Investors: U.S. Hid Details of Fannie, Freddie Profit Sweep

A group of investors opposed to the “sweep” of profits from Fannie Mae and Freddie Mac to the U.S. Treasury said Monday that recently unsealed court documents show the Obama administration has tried to stall legal challenges by claiming executive privilege.

The effort comes as the group, Investors Unite, seeks to build public support for their campaign against the profit sweep practice. Under that system, which began in 2012, Fannie and Freddie sends a large chunk of their earnings over to the U.S. Treasury, which the shareholders say shortchanges them.

In part because of this practice, the government’s conservatorship of the government sponsored enterprises, or GSE’s, has become an issue of growing concern. There is also a fear that because of recent weak earnings statements from both Fannie and Freddie, the Treasury may have to provide them with a cash infusion.

But other observers say Congress isn’t likely to take action on GSE reform anytime soon.

Meanwhile, Investors Unite says the public needs to know about what it sees as government foot-dragging regarding Fannie and Freddie. “The government’s sidestepping of the law is troubling. Its attempt to cover up its actions makes it even worse,” the group said in a statement “The more the public knows about this farce, the clearer the imperative to remain vigilant to undo the harm to shareholders and help avoid tragedies of government misdeeds in the future.”

Investors Unite represents Fannie and Freddie shareholders. It launched a website on Monday,, which includes some unsealed court documents.

The group says the deposition transcripts and emails were kept secret because the government misused executive privilege “to impede the legal challenges” against the sweep.

“The Obama Administration has used executive privilege to withhold from the public roughly 12,000 documents, totaling roughly 120,000 pages, which detail deliberations over its 2012 decision to sweep up Fannie Mae’s and Freddie Mac’s capital,” according to the group’s website.

The federal government took over Fannie Mae and Freddie Mac during the 2008 financial crisis and put them in conservatorship, a process that established bailout repayment terms that affected some shareholders. Those terms were changed in 2012, a move that sparked shareholder lawsuits, as part of a plan to further repay U.S. taxpayers for the $187.5 billion in government funds used to keep the two mortgage giants afloat.

“The government’s sidestepping of the law is troubling,” the group wrote in a separate blog post. “Its attempt to cover up its actions makes it even worse.”

The Treasury Department declined to comment.

The investors may be going public because they are unlikely to find any sympathetic allies on Capitol Hill.
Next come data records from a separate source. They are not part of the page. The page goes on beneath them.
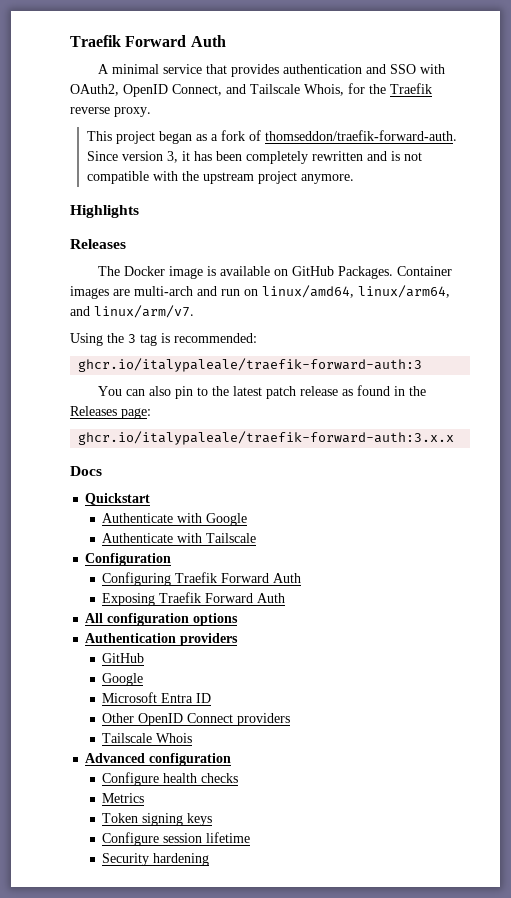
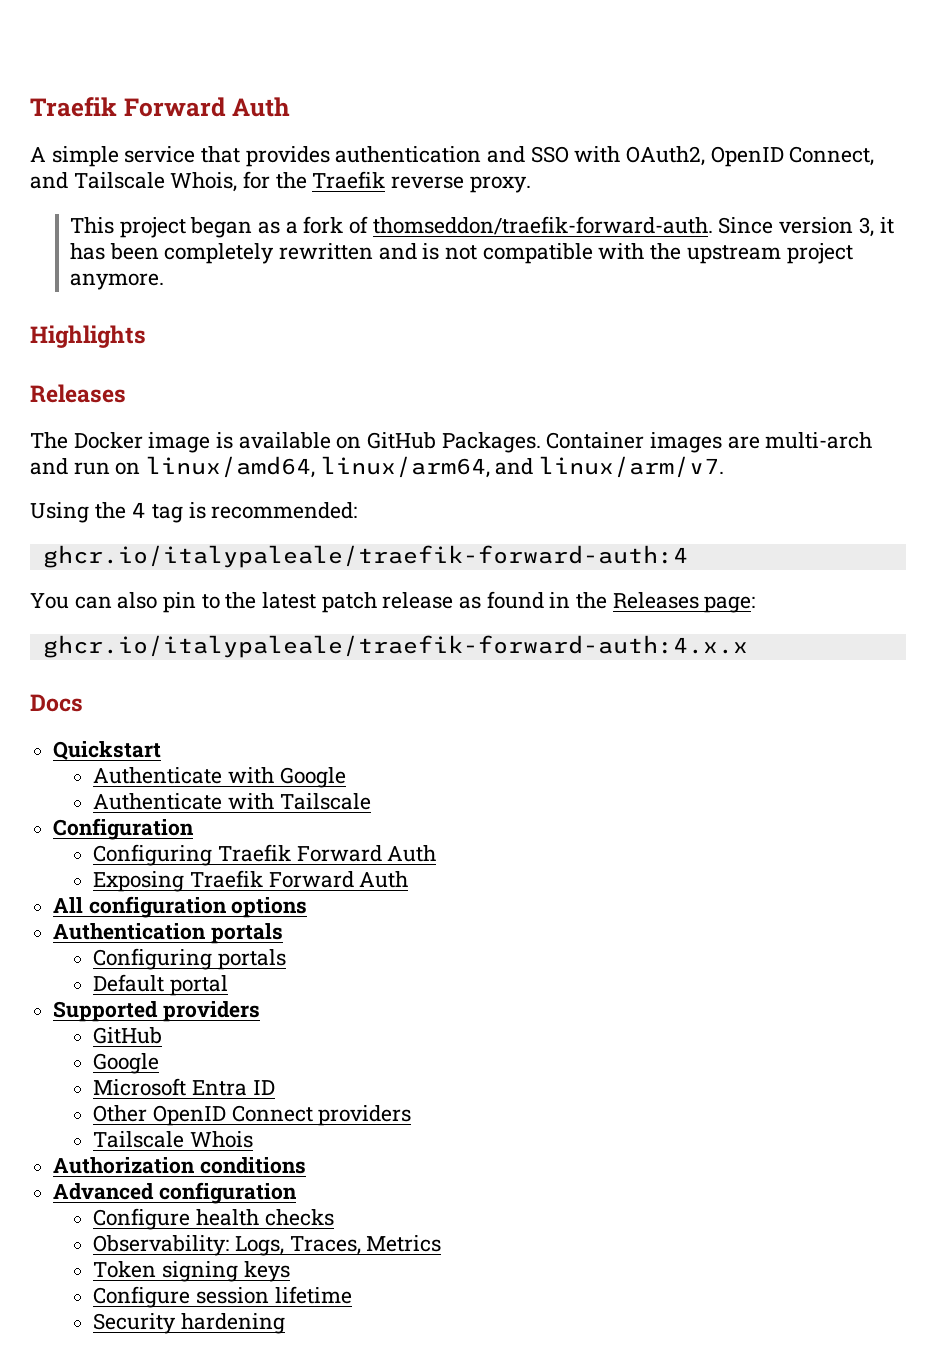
- A minimal service that provides authentication and SSO with OAuth2, OpenID Connect, and Tailscale Whois, for the Traefik reverse proxy.
+ A simple service that provides authentication and SSO with OAuth2, OpenID Connect, and Tailscale Whois, for the Traefik reverse proxy.
- Using the 3 tag is recommended:
+ Using the 4 tag is recommended:
- ghcr.io/italypaleale/traefik-forward-auth:3
+ ghcr.io/italypaleale/traefik-forward-auth:4
- ghcr.io/italypaleale/traefik-forward-auth:3.x.x
+ ghcr.io/italypaleale/traefik-forward-auth:4.x.x
- Authentication providers
+ Authentication portals
+ Configuring portals
+ Default portal
+ Supported providers
+ Authorization conditions
- Metrics
+ Observability: Logs, Traces, Metrics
“The GSE shareholders are never going to get paid by the government because Congress will ultimately make that determination. And the investment firms that bought Fannie and Freddie stock after they were already placed into conservatorship do not register in any meaningful way among Congress’s concerns on this issue,” Stephen A. Myrow, managing partner at Beacon Policy Advisors LLC in Washington, said in an interview.
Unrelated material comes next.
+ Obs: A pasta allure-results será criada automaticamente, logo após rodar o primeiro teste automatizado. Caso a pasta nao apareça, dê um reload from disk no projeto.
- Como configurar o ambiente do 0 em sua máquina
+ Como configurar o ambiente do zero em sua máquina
“There’s not going to be a huge caucus fighting for a bunch of investment firms that made a speculative bet. It’s a tainted issue,” Myrow said. “If the investors win the lawsuit and maintain it on appeal, maybe they have a card to play in the legislative process in the years ahead as housing reform plays out in Congress. Maybe.”

This story has been updated to show that the Treasury Department declined to comment.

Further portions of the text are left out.